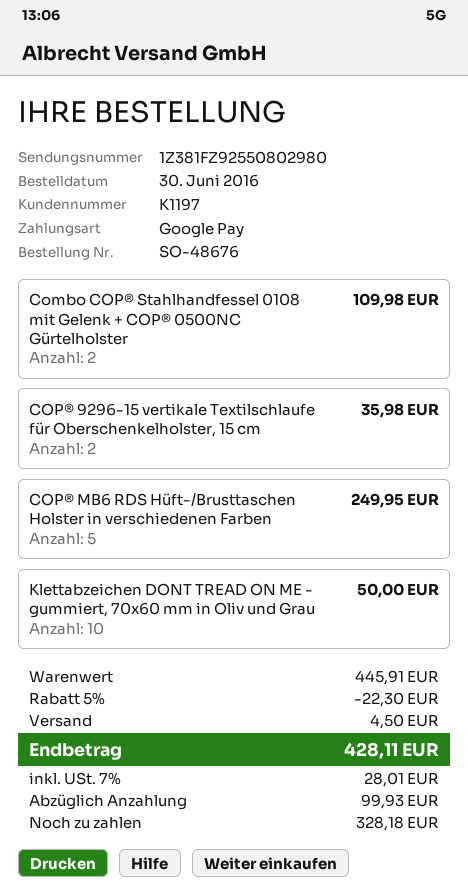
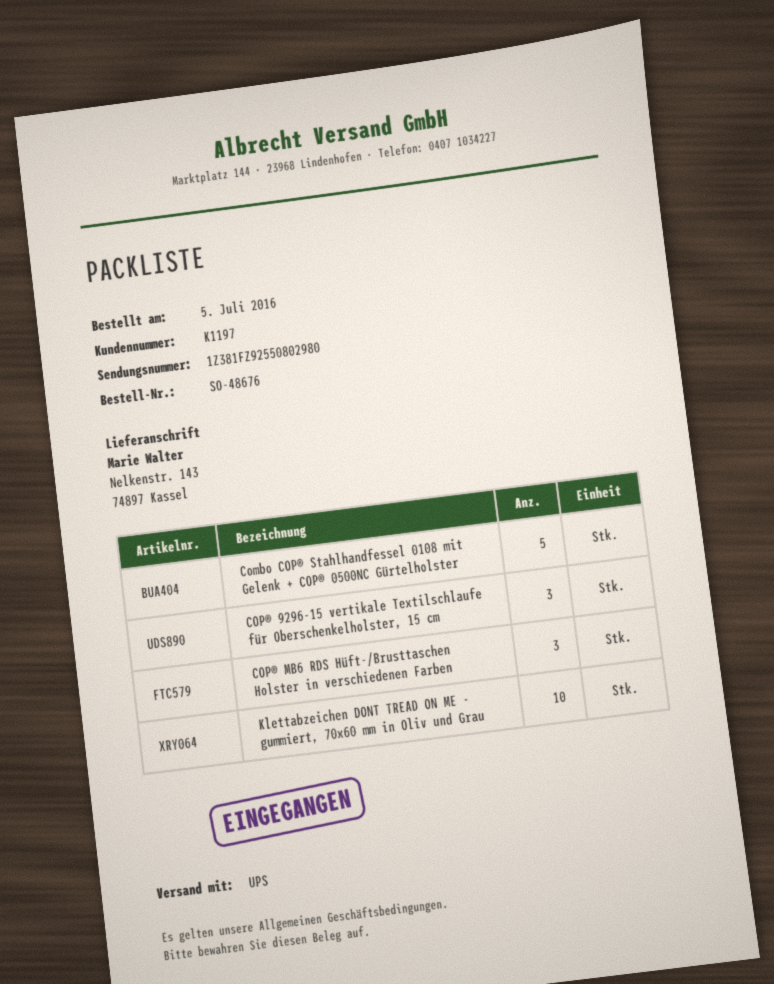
order date: 2016-06-30 -> 2016-07-05
Combo COP® Stahlhandfessel 0108 mit Gelenk + COP® 0500NC Gürtelholster: 2 -> 5
COP® 9296-15 vertikale Textilschlaufe für Oberschenkelholster, 15 cm: 2 -> 3
COP® MB6 RDS Hüft-/Brusttaschen Holster in verschiedenen Farben: 5 -> 3

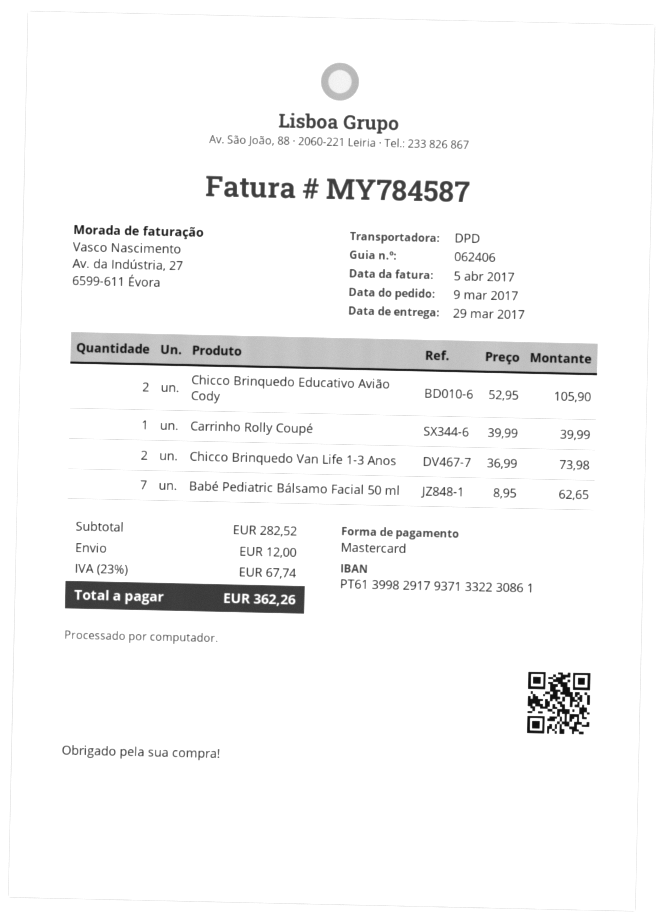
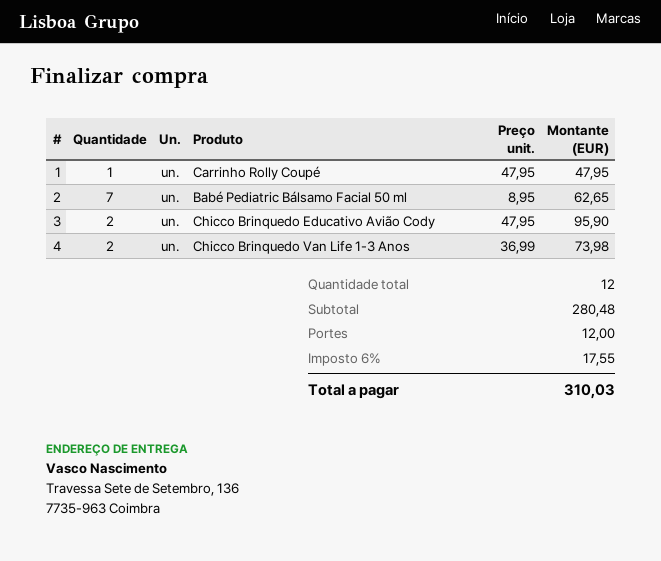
Chicco Brinquedo Educativo Avião Cody: 2 x 52.95 = 105.90 -> 2 x 47.95 = 95.90
Carrinho Rolly Coupé: 1 x 39.99 = 39.99 -> 1 x 47.95 = 47.95
subtotal: 282.52 -> 280.48
tax: 23% = 67.74 -> 6% = 17.55
total: 362.26 -> 310.03

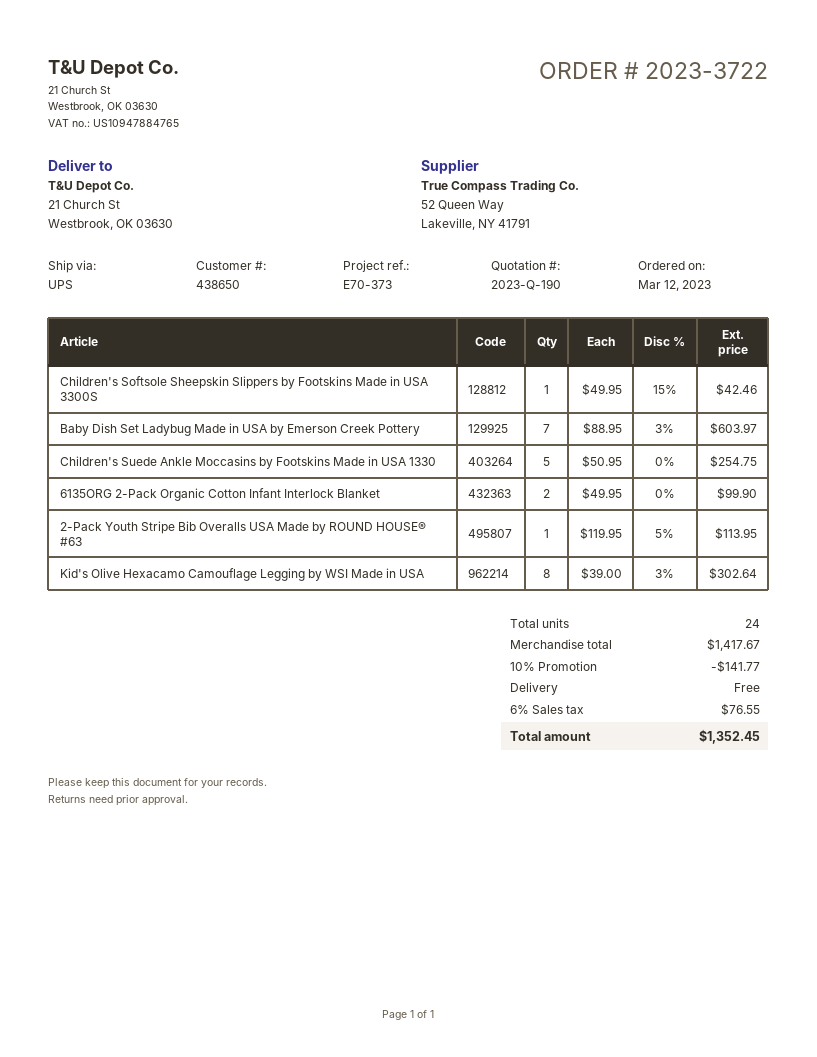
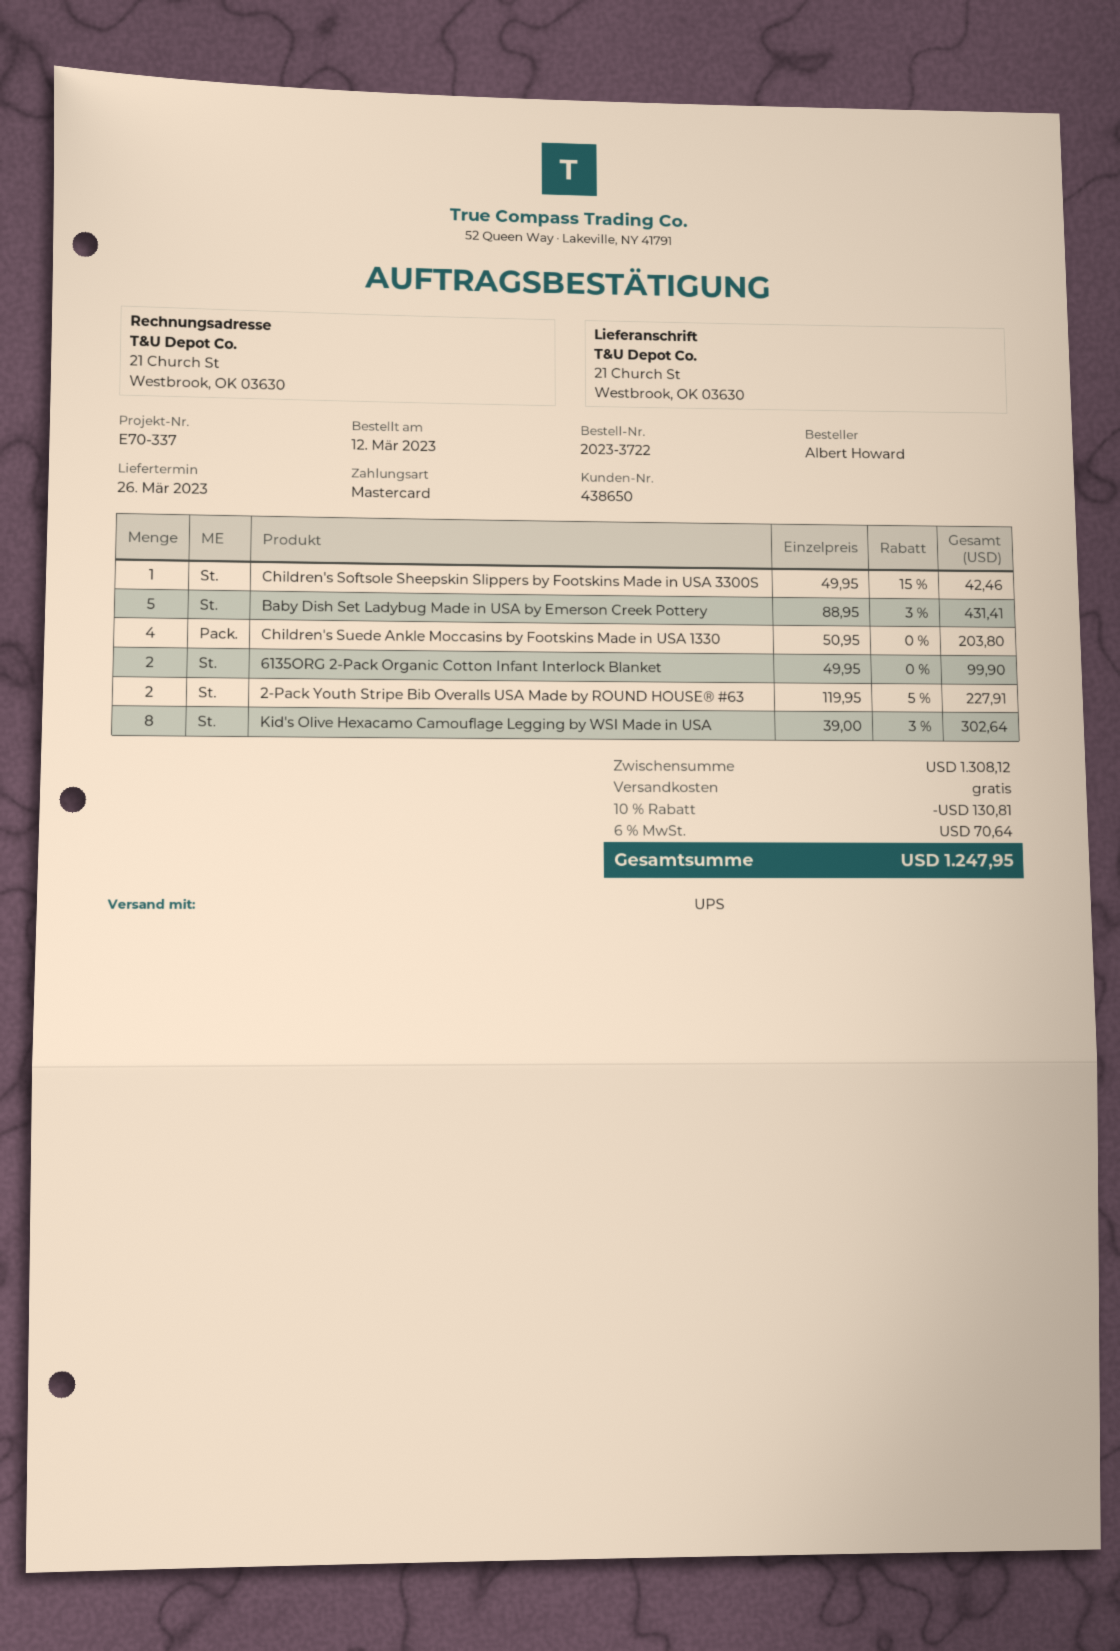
reference: E70-373 -> E70-337
Baby Dish Set Ladybug Made in USA by Emerson Creek Pottery: 7 x 88.95 - 3% = 603.97 -> 5 x 88.95 - 3% = 431.41
Children's Suede Ankle Moccasins by Footskins Made in USA 1330: 5 x 50.95 = 254.75 -> 4 x 50.95 = 203.80
2-Pack Youth Stripe Bib Overalls USA Made by ROUND HOUSE® #63: 1 x 119.95 - 5% = 113.95 -> 2 x 119.95 - 5% = 227.91
subtotal: 1417.67 -> 1308.12
discount: 10% = 141.77 -> 10% = 130.81
tax: 6% = 76.55 -> 6% = 70.64
total: 1352.45 -> 1247.95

TASK DETAILS: Extract all lines of the records above that include "Made".

FINISHED TASK:
Baby Dish Set Ladybug Made in USA by Emerson Creek Pottery: 7 x 88.95 - 3% = 603.97 -> 5 x 88.95 - 3% = 431.41
Children's Suede Ankle Moccasins by Footskins Made in USA 1330: 5 x 50.95 = 254.75 -> 4 x 50.95 = 203.80
2-Pack Youth Stripe Bib Overalls USA Made by ROUND HOUSE® #63: 1 x 119.95 - 5% = 113.95 -> 2 x 119.95 - 5% = 227.91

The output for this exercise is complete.